Task prompt:
Your task is to filter the data below down to the lines holding "body".
====== Supplied data ======
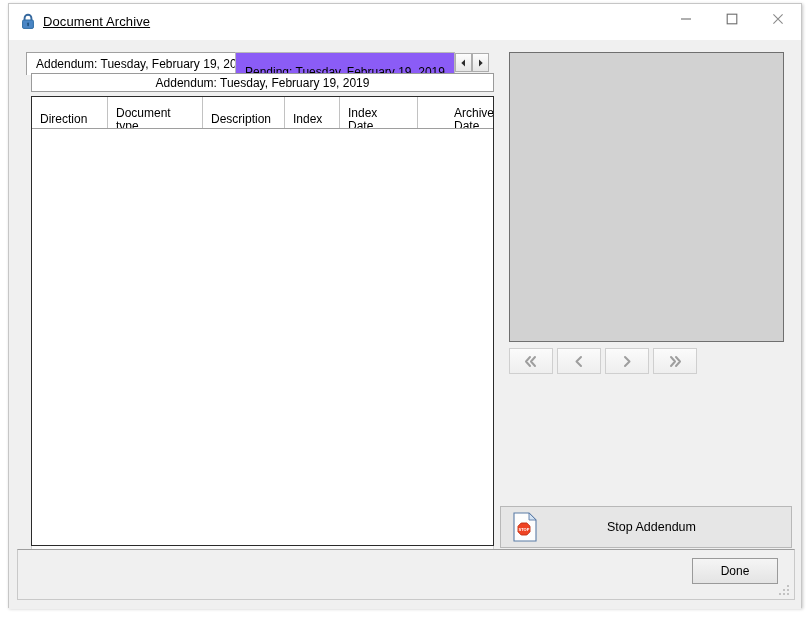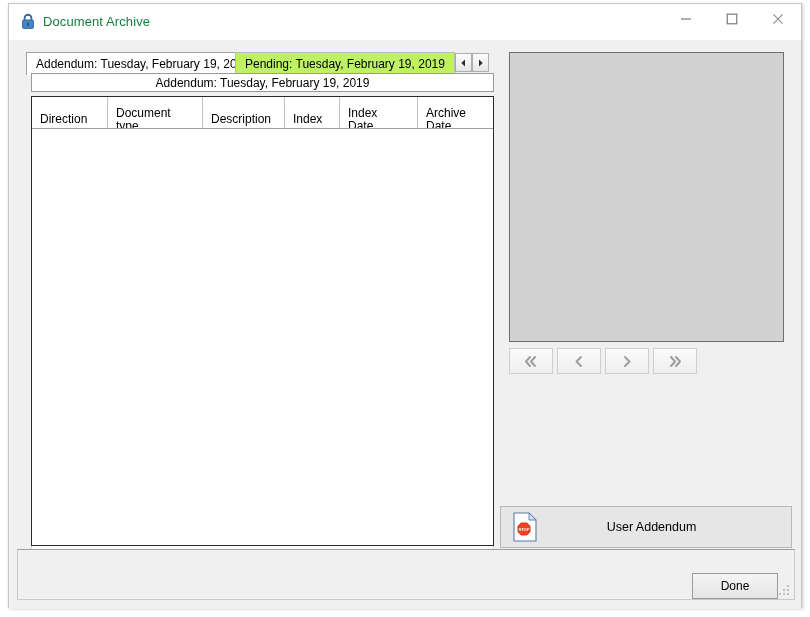--- a/index.html
+++ b/index.html
@@ -43,23 +43,24 @@
     left: 11px;
     top: 9px;
     width: 16px;
     height: 17px;
   }
   #title-text {
     position: absolute;
     left: 34px;
     top: 10px;
     font-size: 13px;
-    color: #15803d;
+    color: #000000;
     letter-spacing: 0.1px;
     white-space: nowrap;
+    text-decoration: underline;
   }
   .winbtn {
     position: absolute;
     top: 0;
     width: 46px;
     height: 30px;
     display: flex;
     align-items: center;
     justify-content: center;
   }
@@ -82,31 +83,31 @@
   #tabstrip {
     position: absolute;
     left: 17px;
     top: 12px;
     width: 463px;
     height: 22px;
   }
   .tab {
     position: absolute;
     top: 0;
-    height: 22px;
+    height: 38px;
     box-sizing: border-box;
     border: 1px solid #b9b9b9;
     border-bottom: none;
     display: flex;
     align-items: center;
     padding: 0 9px;
     font-size: 12px;
     color: #000;
     white-space: nowrap;
-    background: #bef264;
+    background: #8b5cf6;
   }
   .tab.selected {
     background: #ffffff;
     height: 23px;
     border-color: #a0a0a0;
   }
   #tab-addendum { left: 0; }
   #tab-pending  { left: 209px; }
 
   #tab-spinner {
@@ -167,21 +168,21 @@
     border-right: 1px solid #c2c2c2;
     padding: 14px 0 0 8px;
     font-size: 12px;
     line-height: 13px;
     display: flex;
     align-items: center;
     overflow: hidden;
     white-space: pre-line;
     background: #ffffff;
   }
-  .gcol:last-child { border-right: none; }
+  .gcol:last-child { border-right: none; margin-left: 28px; }
   #grid-body {
     height: 415px;
     background: #ffffff;
   }
 
   
   #toolstrip {
     position: absolute;
     left: 22px;
     top: 506px;
@@ -287,21 +288,21 @@
     width: 778px;
     height: 51px;
     box-sizing: border-box;
     background: #f0f0f0;
     border: 1px solid #c9c9c9;
     border-top: 1px solid #9e9e9e;
   }
   #done-button {
     position: absolute;
     right: 16px;
-    top: 23px;
+    top: 8px;
     width: 86px;
     height: 26px;
     box-sizing: border-box;
     border: 1px solid #9a9a9a;
     background: linear-gradient(#f5f5f5, #e4e4e4);
     font-family: "Liberation Sans", sans-serif;
     font-size: 12px;
     color: #000;
     display: flex;
     align-items: center;
@@ -462,21 +463,21 @@
       <span id="stop-ico">
         <svg width="30" height="32" viewBox="0 0 30 32">
           <path d="M4 2h15l7 7v21H4z" fill="#fdfdfd" stroke="#5b7ca6" stroke-width="1.1"></path>
           <path d="M19 2v7h7z" fill="#d5e4f4" stroke="#5b7ca6" stroke-width="0.9"></path>
           <g transform="translate(6,12)">
             <path d="M5.2 0h5.6L14 3.2v5.6L10.8 12H5.2L2 8.8V3.2z" fill="#ef4323" stroke="#bf2d11" stroke-width="0.9"></path>
             <text x="8" y="7.6" font-family="Liberation Sans, sans-serif" font-size="4" font-weight="bold" fill="#ffffff" text-anchor="middle">STOP</text>
           </g>
         </svg>
       </span>
-      <span id="stop-label">User Addendum</span>
+      <span id="stop-label">Stop Addendum</span>
     </div>
 
   </div>
 
   <div id="footer">
     <button id="done-button">Done</button>
     <span id="resize-grip">
       <svg width="13" height="13" viewBox="0 0 13 13">
         <g fill="#c2c2c2">
           <rect x="9" y="1" width="2" height="2"></rect>

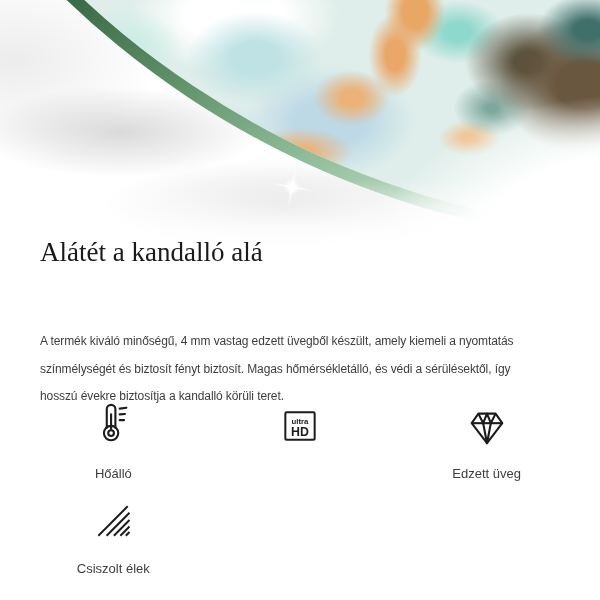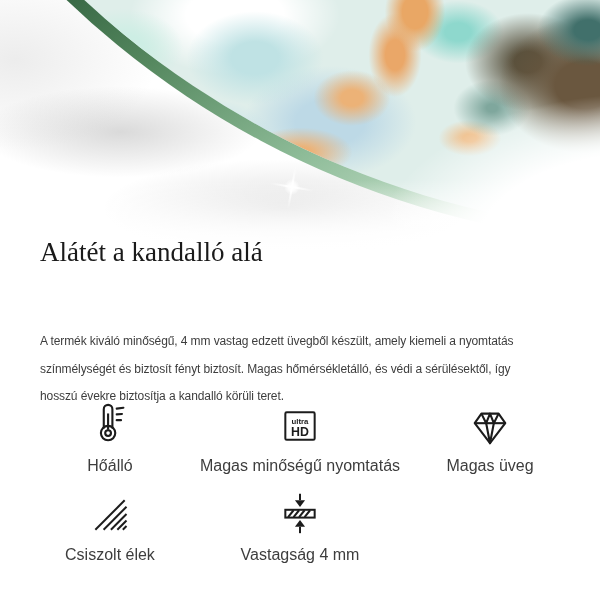--- a/index.html
+++ b/index.html
@@ -53,21 +53,21 @@
   .headline{position:absolute;left:40px;top:234px;margin:0;font-family:"Liberation Serif",serif;
     font-weight:400;font-size:27px;line-height:37px;color:var(--heading-text,#1a1a1a);white-space:nowrap;}
   .description{position:absolute;left:40px;top:328px;font-size:12px;line-height:27.5px;
     letter-spacing:-0.1px;color:var(--body-text,#3d3d3d);white-space:nowrap;}
 
   
   .features{position:absolute;left:20px;right:20px;top:400px;display:grid;
     grid-template-columns:1fr 1fr 1fr;row-gap:14px;}
   .feature{display:flex;flex-direction:column;align-items:center;}
   .icon-box{height:48px;display:flex;align-items:flex-end;justify-content:center;text-decoration:underline;}
-  .feature-label{margin-top:9px;font-size:16px;color:var(--body-text,#3d3d3d);white-space:nowrap;}
+  .feature-label{margin-top:18px;font-size:13px;color:var(--body-text,#3d3d3d);white-space:nowrap;}
   svg{display:block;}
   .ico{stroke:var(--icon-stroke,#1c1c1c);fill:none;stroke-width:2.2;}
   .ico-fill{fill:var(--icon-stroke,#1c1c1c);stroke:none;}
   .uhd-top{font-family:"Liberation Sans",sans-serif;font-size:8.5px;font-weight:700;fill:var(--icon-stroke,#1c1c1c);}
   .uhd-bot{font-family:"Liberation Sans",sans-serif;font-size:13.5px;font-weight:700;fill:var(--icon-stroke,#1c1c1c);}
 </style>
 </head>
 <body>
 
 <div class="page">
@@ -110,57 +110,43 @@
     </div>
 
     <div class="feature">
       <div class="icon-box">
         <svg width="44" height="44" viewBox="0 0 48 48">
           <rect class="ico" x="8" y="9" width="32" height="30" rx="1.5" stroke-width="2.6"></rect>
           <text class="uhd-top" x="24" y="22" text-anchor="middle">ultra</text>
           <text class="uhd-bot" x="24" y="34.5" text-anchor="middle">HD</text>
         </svg>
       </div>
-      <div class="feature-label">Magas minőségű nyomtatás</div>
     </div>
 
 
     <div class="feature">
       <div class="icon-box">
         <svg width="46" height="42" viewBox="0 0 48 44">
           <path class="ico" d="M15 8 H33 L40 18 L24 39 L8 18 Z" stroke-linejoin="round" stroke-width="2"></path>
           <path class="ico" d="M8 18 H40" stroke-width="2"></path>
           <path class="ico" d="M15 8 L20 18 L24 8 L28 18 L33 8" stroke-linejoin="round" stroke-width="2"></path>
           <path class="ico" d="M20 18 L24 39 L28 18" stroke-linejoin="round" stroke-width="2"></path>
         </svg>
       </div>
-      <div class="feature-label">Magas üveg</div>
+      <div class="feature-label">Edzett üveg</div>
     </div>
 
     <div class="feature">
       <div class="icon-box">
         <svg width="44" height="44" viewBox="0 0 48 48">
           <path class="ico" d="M8 40 L40 8" stroke-width="3.4"></path>
           <path class="ico" d="M17 40 L42 15" stroke-width="3.4"></path>
           <path class="ico" d="M25 40 L42 23" stroke-width="3.4"></path>
           <path class="ico" d="M32 40 L42 30" stroke-width="3.4"></path>
           <path class="ico" d="M38 40 L42 36" stroke-width="3.4"></path>
         </svg>
       </div>
       <div class="feature-label">Csiszolt élek</div>
     </div>
 
-    <div class="feature">
-      <div class="icon-box">
-        <svg width="44" height="48" viewBox="0 0 48 48">
-          <line class="ico" x1="24" y1="3" x2="24" y2="10" stroke-width="2.6"></line>
-          <polygon class="ico-fill" points="24,17.5 18.5,10 29.5,10"></polygon>
-          <rect class="ico" x="8" y="20.5" width="32" height="8.5" stroke-width="2.2"></rect>
-          <path class="ico" d="M11 28.5 L17 21 M17 28.5 L23 21 M23 28.5 L29 21 M29 28.5 L35 21" stroke-width="2"></path>
-          <polygon class="ico-fill" points="24,31.5 18.5,39 29.5,39"></polygon>
-          <line class="ico" x1="24" y1="39" x2="24" y2="46" stroke-width="2.6"></line>
-        </svg>
-      </div>
-      <div class="feature-label">Vastagság 4 mm</div>
-    </div>
 
   </div>
 </div>
 
 </body></html>

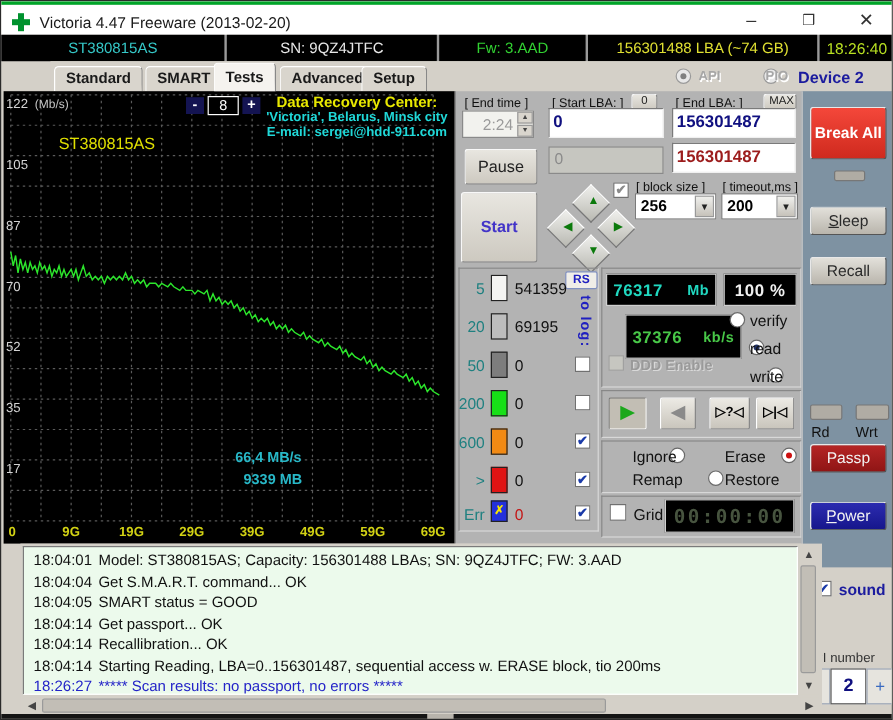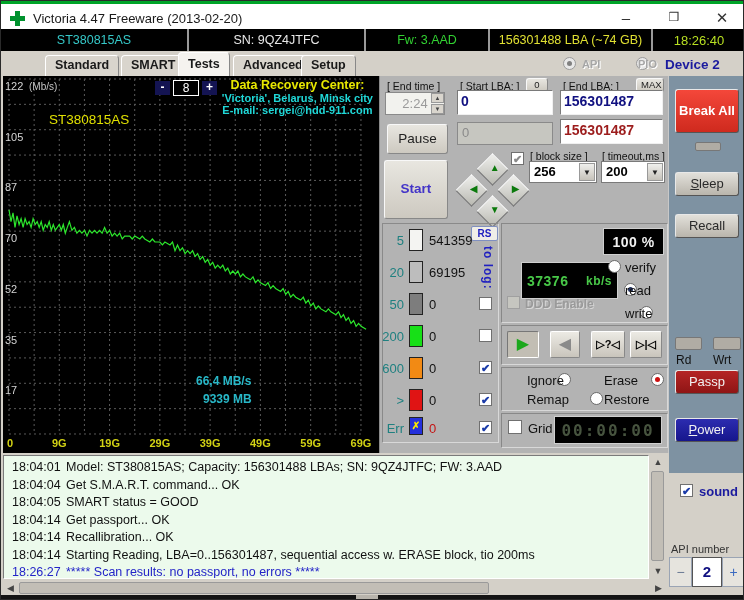--- a/index.html
+++ b/index.html
@@ -18,21 +18,21 @@
   #app-icon:after  { content:""; position:absolute; left:0; top:5px; width:15px; height:5px; background:#00922e; }
   #title-text { left:32px; top:7px; font-size:13px; color:#1a1a1a; }
   .cap-btn { top:0; width:46px; height:27px; text-align:center; line-height:27px; font-size:15px; color:#333; cursor:default; }
 
   
   #infobar { left:0; top:28px; width:744px; height:22px; background:#9a9a9a; display:flex; gap:2px; }
   .info-cell { background:#000; height:22px; display:flex; align-items:center; justify-content:center; font-size:12.5px; }
   .c-model { width:186px; color:#35c8c8; }
   .c-sn    { width:175px; color:#e8e8e8; }
   .c-fw    { width:122px; color:#32d232; }
-  .c-cap   { width:161px; color:#e0e032; }
+  .c-cap   { width:191px; color:#e0e032; }
   .c-clock { flex:1; color:#b8e022; font-size:13px; }
 
   
   #tabrow { left:0; top:50px; width:727px; height:25px; background:#d4d0c8;margin-left:41px; }
   .tab { position:absolute; top:4px; height:21px; padding:2px 9px 0;
          background:#d9d5cd; border:1px solid #888; border-bottom:none;
          border-top-left-radius:4px; border-top-right-radius:4px;
          border-top-color:#fff; border-left-color:#fff;
          font-size:12.5px; font-weight:bold; color:#1a1a1a; }
   .tab.active { top:1px; height:24px; background:#f5f3ef; padding-top:4px; z-index:2; }
@@ -119,21 +119,21 @@
   #passp-btn { top:294px; background:linear-gradient(#b52525,#8f1515); color:#f2f2f2; }
   #power-btn { top:342px; background:linear-gradient(#2c2cb0,#16168c); color:#f2f2f2; }
   .u1:first-letter { text-decoration:underline; }
   .indicator { position:absolute; background:#b0aca4; border:1px solid #777; border-radius:2px; }
   .rdwrt-lbl { position:absolute; font-size:12px; color:#111; }
   #api-spin { position:absolute; left:0px; top:84px; width:76px; height:30px; display:flex; }
   .spin-btn { width:23px; background:#e6e4de; border:1px solid #9aa4b4; text-align:center; line-height:28px; font-size:14px; color:#6a7a94; }
   #api-val { flex:1; background:#fff; border:1px solid #555; text-align:center; line-height:28px; font-size:15px; }
 
   
-  #logwrap { left:0; top:452px; width:668px; height:142px; background:#d4d0c8; }
+  #logwrap { left:16px; top:452px; width:668px; height:142px; background:#d4d0c8; }
   #logbox { left:2px; top:2px; width:646px; height:124px; background:#ecfaec; border:1px solid #7a7a7a; border-bottom-color:#fff; border-right-color:#fff; overflow:hidden; padding:3px 0; }
   .log-line { height:17.5px; line-height:17.5px; font-size:12.5px; white-space:nowrap; }
   .log-time { display:inline-block; width:62px; padding-left:8px; color:#111; }
   .log-text { color:#111; }
   .log-line.blue .log-time, .log-line.blue .log-text { color:#2424c8; }
   .scroll { background:#d4d0c8; }
   .sarrow { position:absolute; background:#d4d0c8; color:#444; font-size:9px; text-align:center; }
   .sthumb { position:absolute; background:#c2beb6; border:1px solid #9a9a9a; border-radius:2px; }
   #bottomstrip { left:0; top:594px; width:744px; height:6px; background:#141414; }
   #grip { left:355px; top:594px; width:22px; height:6px; background:#b8b4ac; }
@@ -324,20 +324,24 @@
       <div class="cnt-row" style="top:193px">
         <span class="cnt-lbl">Err</span>
         <span class="cnt-box" style="height: 18px; line-height: 16px; background: rgb(36, 48, 220);">✗</span>
         <span class="cnt-val" style="color:#c41414">0</span>
         <span class="checkbox cnt-chk">✔</span>
       </div>
     </div>
 
     <div class="abs" id="monitor">
       <div class="sect" style="top:0;height:100px"></div>
+      <div class="lcd" style="left:4px;top:5px;width:92px;height:27px">
+        <span class="cyan">76317</span>
+        <span class="cyan" style="font-size:12px">Mb</span>
+      </div>
       <div class="lcd" style="left:102px;top:5px;width:61px;height:27px;justify-content:center">
         <span class="white">100  %</span>
       </div>
       <div class="lcd" style="left:20px;top:39px;width:97px;height:37px">
         <span class="grn">37376</span>
         <span class="grn" style="font-size:12px">kb/s</span>
       </div>
       <span class="abs checkbox" style="left:6px;top:73px;background:#c6c6c0;border-color:#a0a0a0"></span>
       <span class="abs gray-label" style="left:24px;top:74px;font-size:12px">DDD Enable</span>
======
Task output:
   #grid-body {
     letter-spacing:-0.1px;color:var(--body-text,#3d3d3d);white-space:nowrap;}
-  .feature-label{margin-top:9px;font-size:16px;color:var(--body-text,#3d3d3d);white-space:nowrap;}
+  .feature-label{margin-top:18px;font-size:13px;color:var(--body-text,#3d3d3d);white-space:nowrap;}
 <body>
 </body></html>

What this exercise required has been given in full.